SUPPLIED DATA:
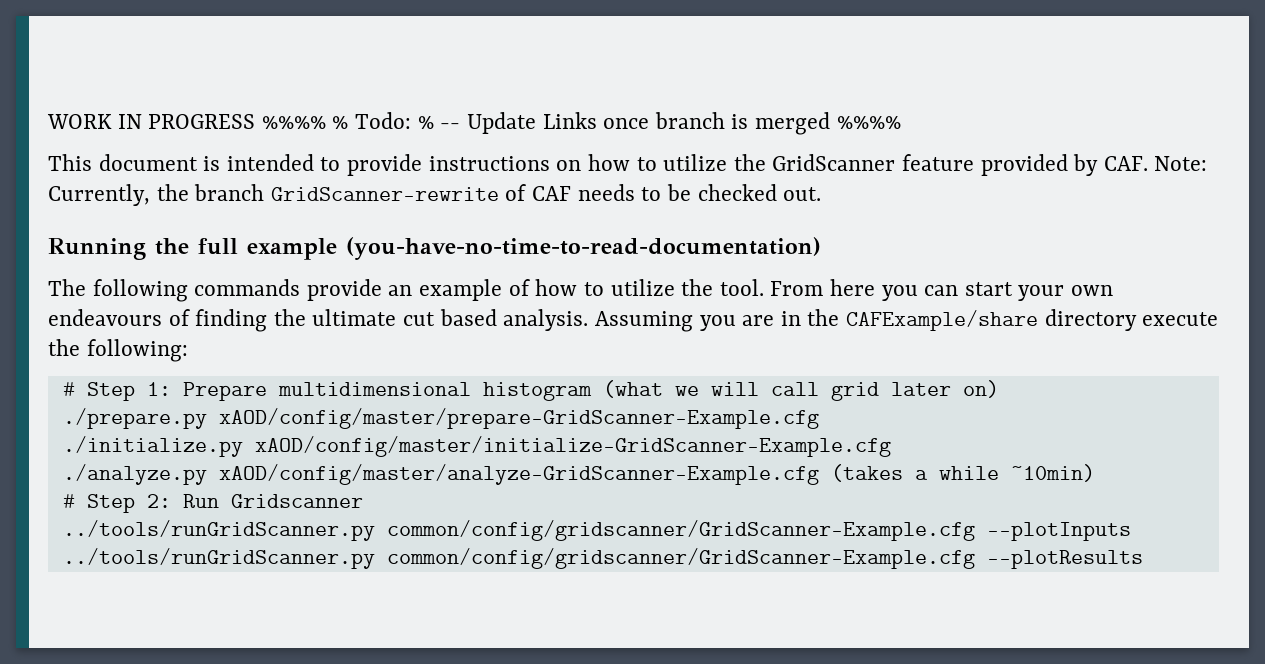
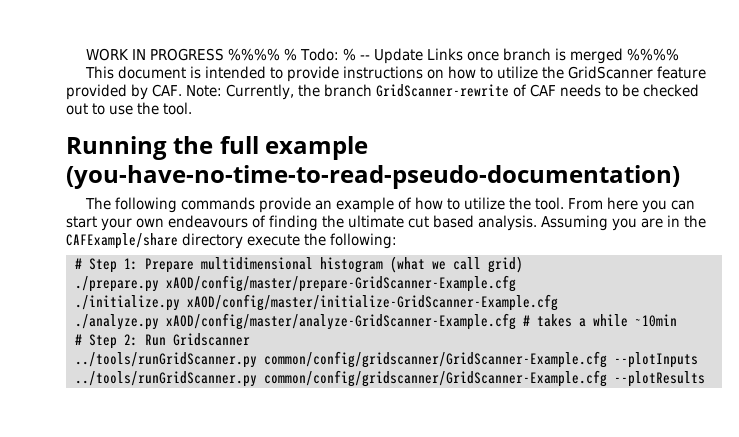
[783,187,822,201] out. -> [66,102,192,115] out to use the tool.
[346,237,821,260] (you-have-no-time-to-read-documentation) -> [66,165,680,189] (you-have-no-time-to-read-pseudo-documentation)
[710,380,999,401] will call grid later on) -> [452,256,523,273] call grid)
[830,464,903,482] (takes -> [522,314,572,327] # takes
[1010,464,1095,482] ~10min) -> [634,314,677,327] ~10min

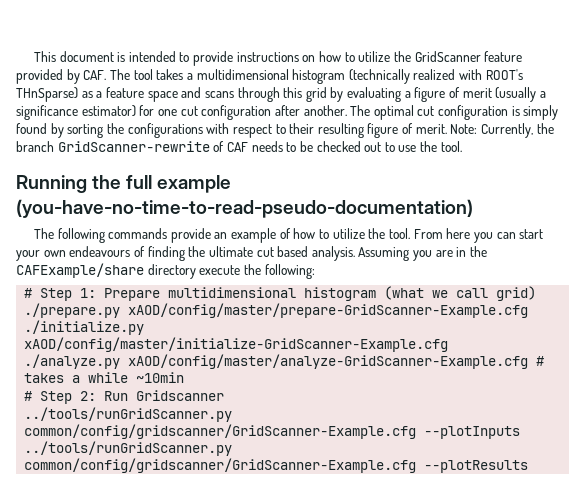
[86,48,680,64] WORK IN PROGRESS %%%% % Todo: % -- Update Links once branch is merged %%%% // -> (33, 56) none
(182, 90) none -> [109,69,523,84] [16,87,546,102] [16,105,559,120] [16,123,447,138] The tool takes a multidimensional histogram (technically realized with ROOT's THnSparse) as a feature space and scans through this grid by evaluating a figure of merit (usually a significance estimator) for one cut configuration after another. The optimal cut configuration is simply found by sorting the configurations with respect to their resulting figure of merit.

WHAT IS BEING ASKED:
Lines with the word "takes" in the data need counting; report the count alone.

ANSWER AREA:
2